/---
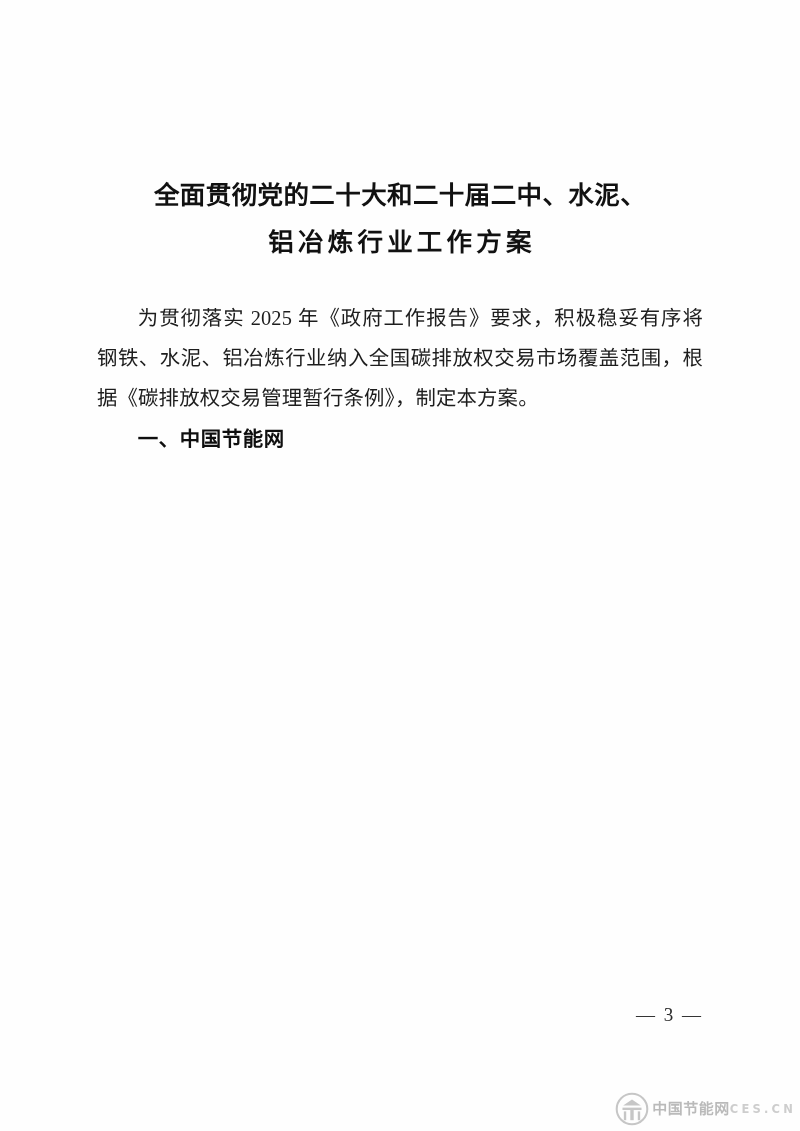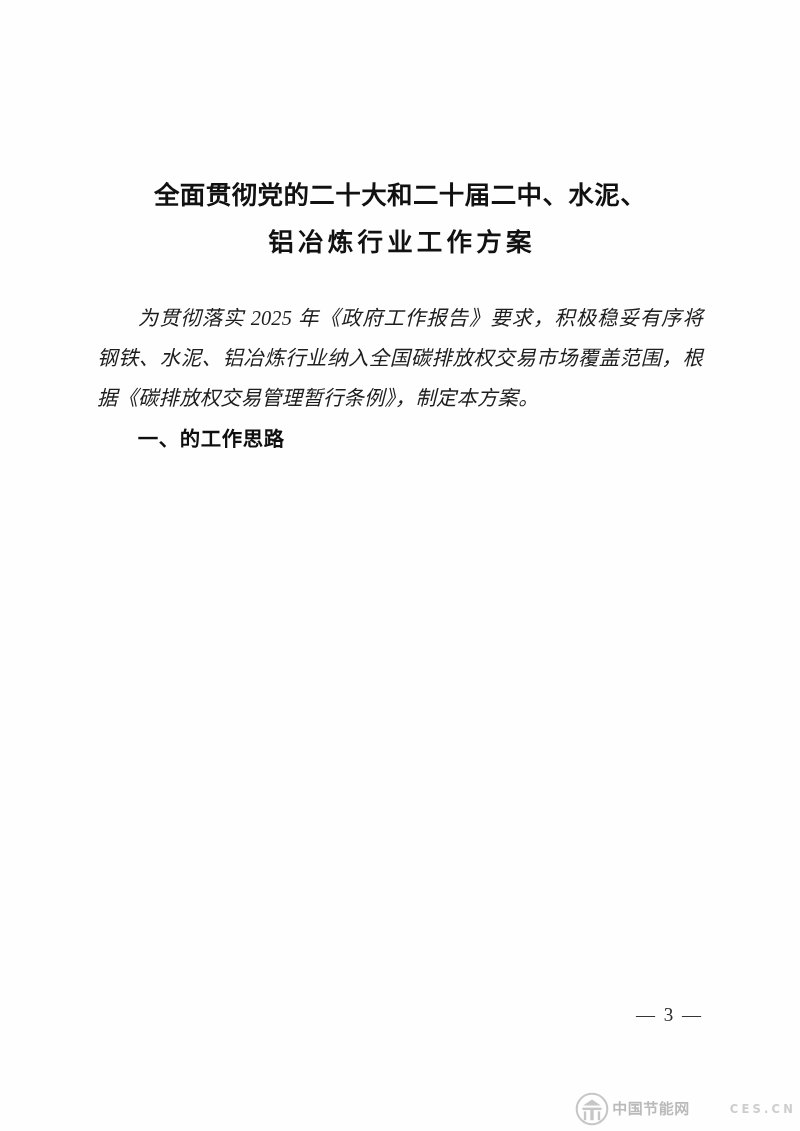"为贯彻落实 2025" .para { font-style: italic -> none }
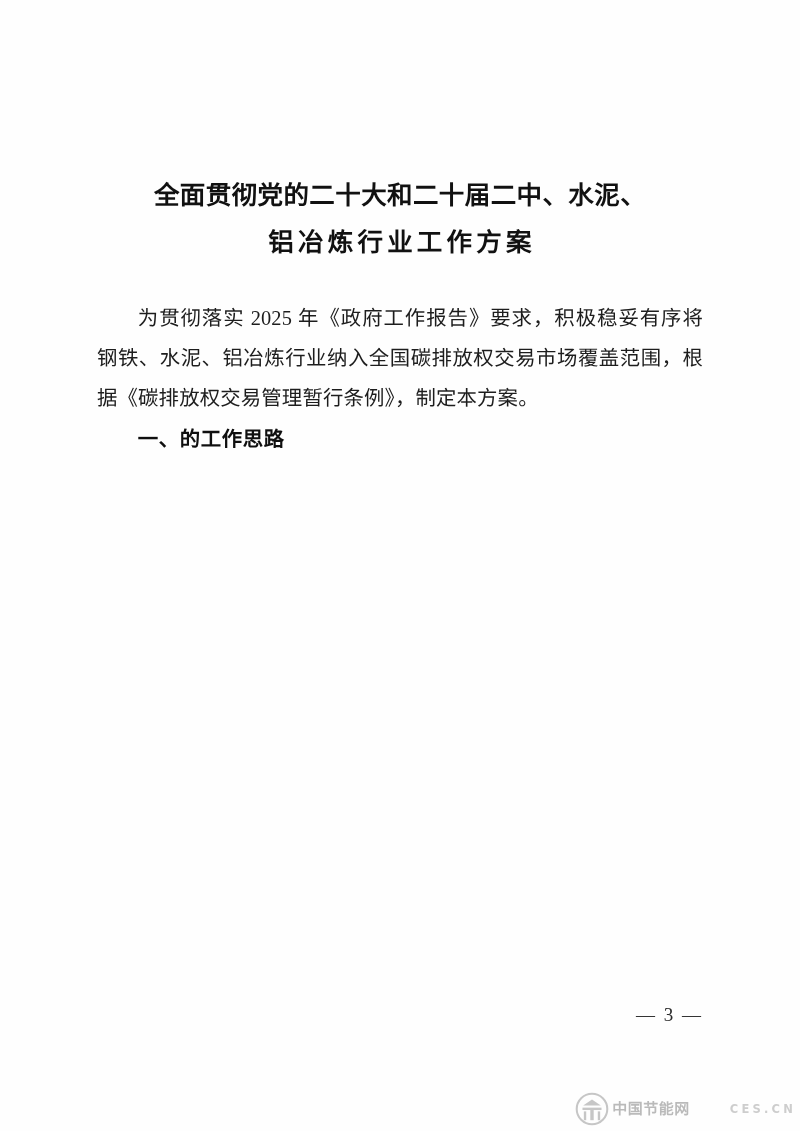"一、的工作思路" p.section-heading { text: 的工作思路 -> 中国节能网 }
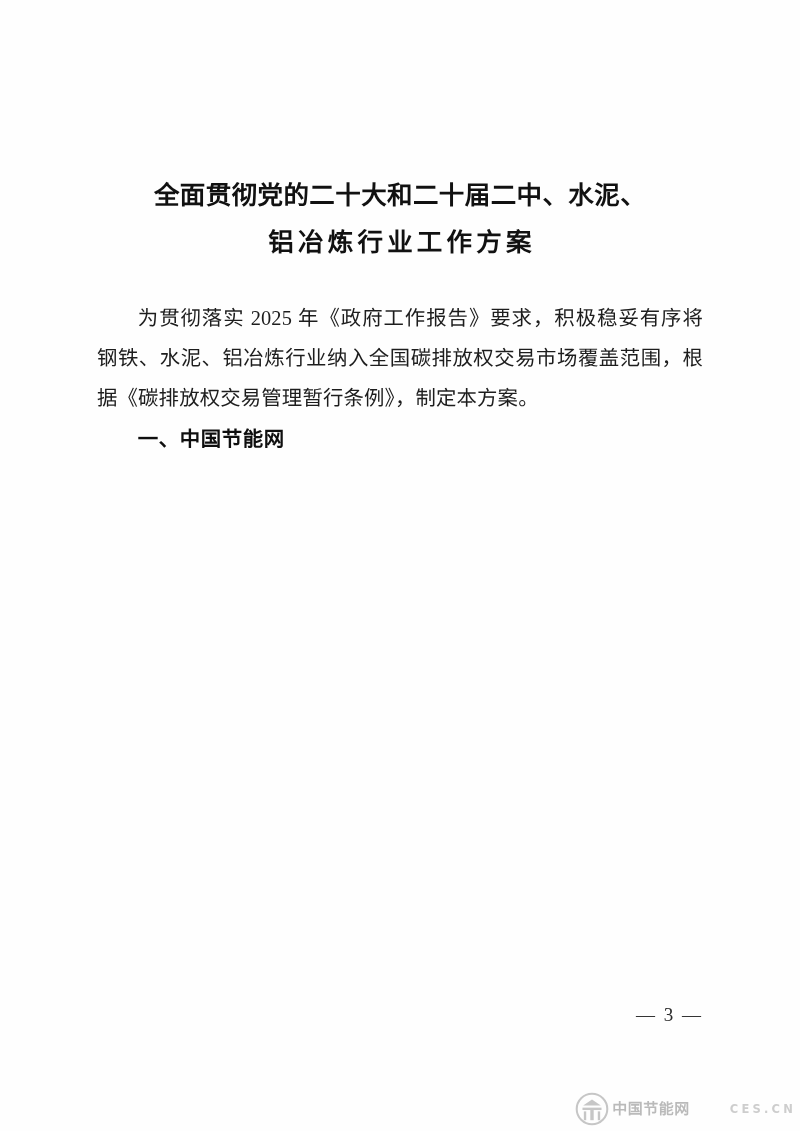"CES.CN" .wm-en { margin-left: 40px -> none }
\---
/---
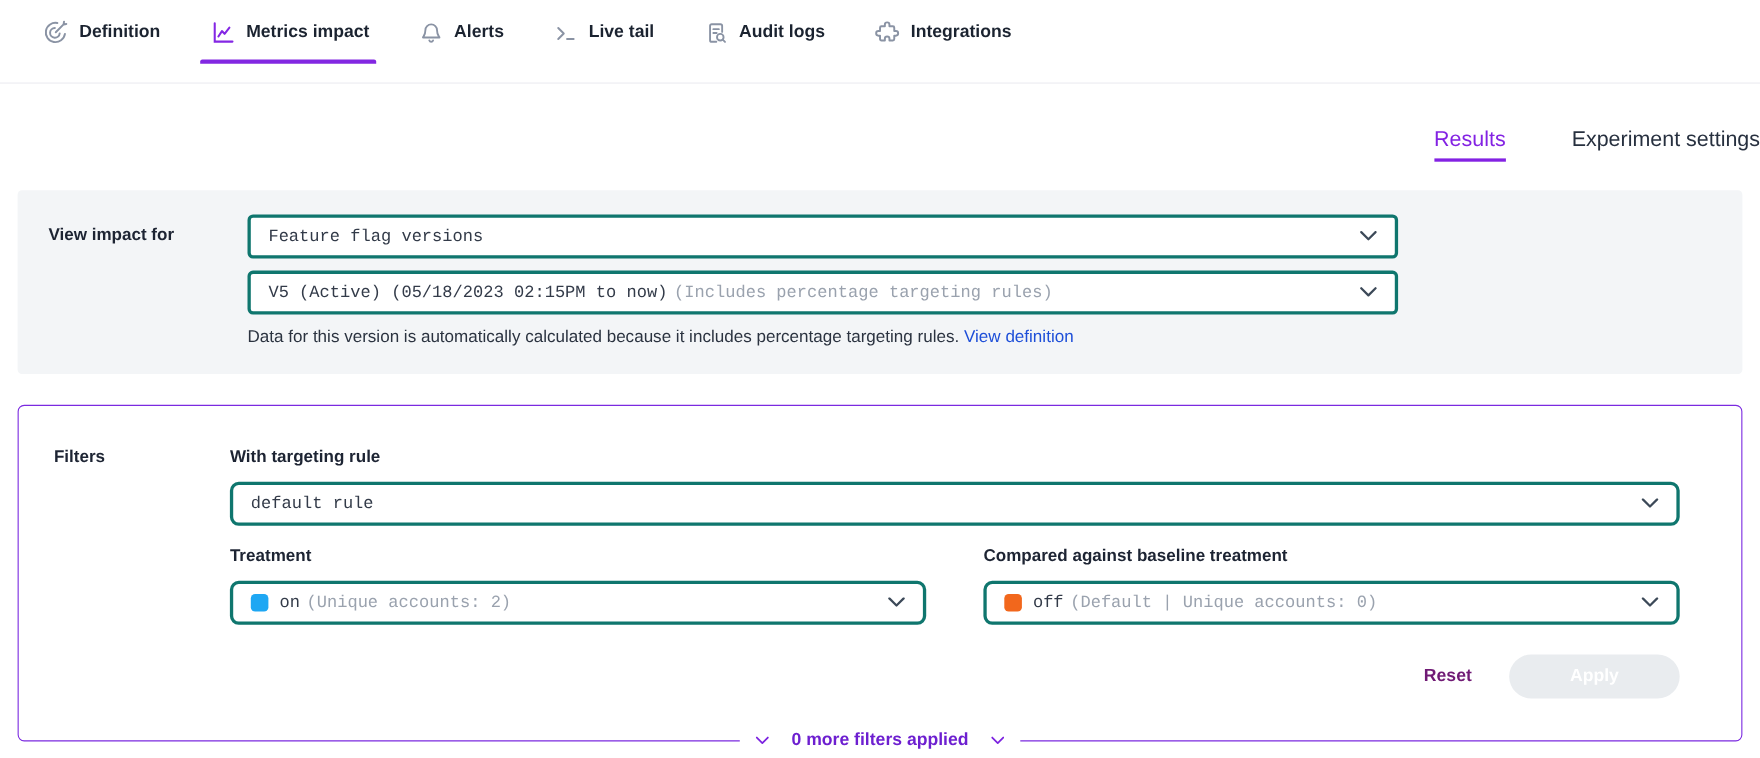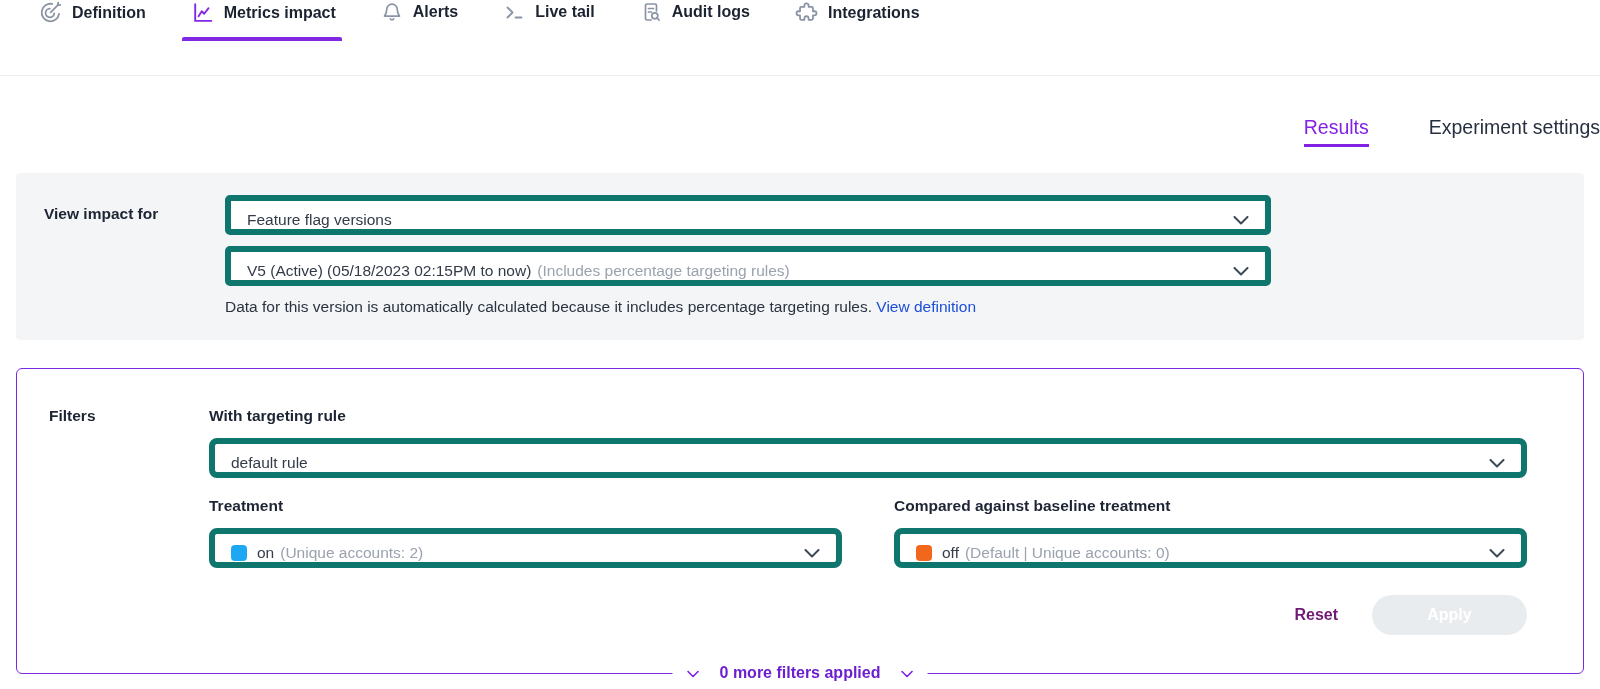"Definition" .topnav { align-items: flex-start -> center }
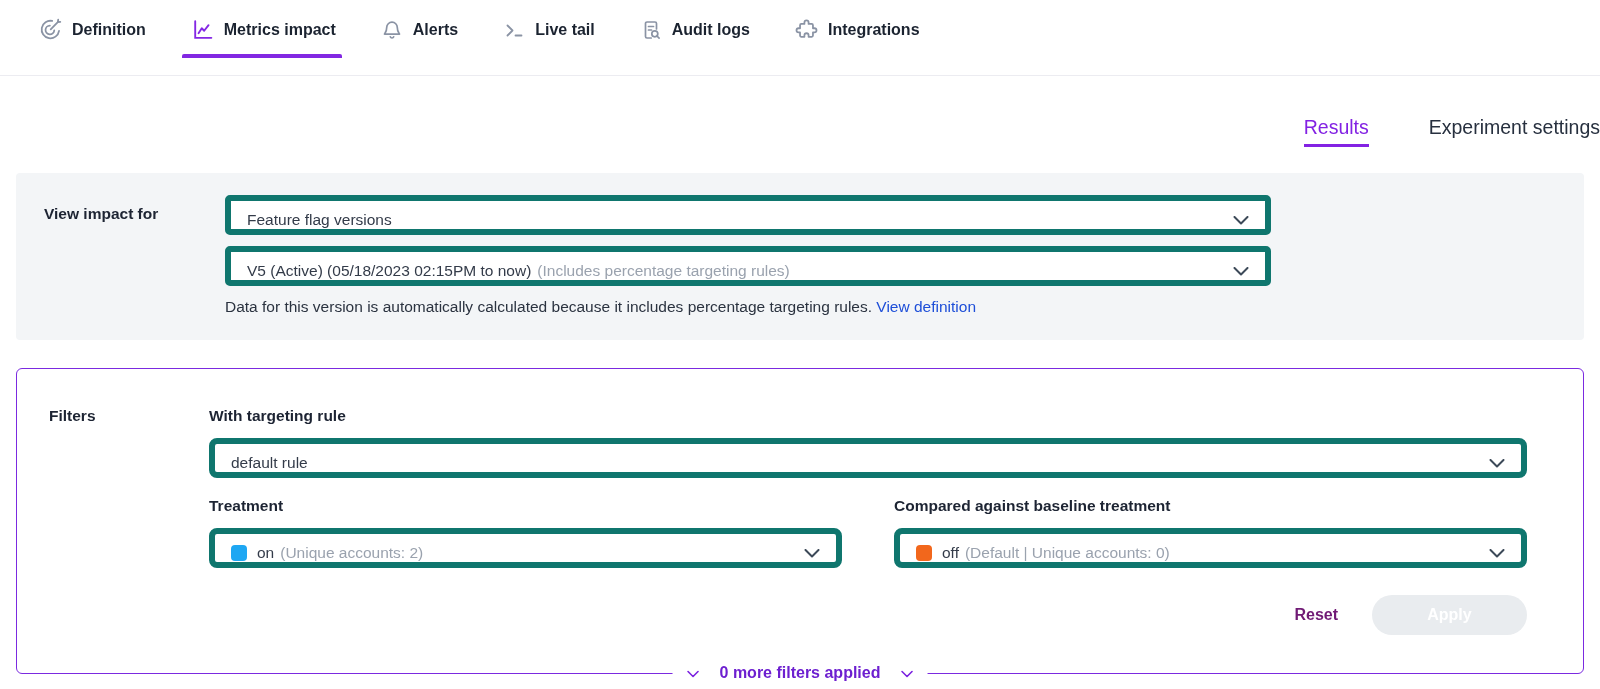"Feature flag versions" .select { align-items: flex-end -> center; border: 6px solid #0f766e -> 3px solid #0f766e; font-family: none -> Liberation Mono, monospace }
\---
Exercise: What belongs in the answer is each line above from the line with "font-style: italic ->" to the line with "margin-left: 40px ->", inclusive, reproduced exactly and free of pictures.

Written response:
"为贯彻落实 2025" .para { font-style: italic -> none }
"一、的工作思路" p.section-heading { text: 的工作思路 -> 中国节能网 }
"CES.CN" .wm-en { margin-left: 40px -> none }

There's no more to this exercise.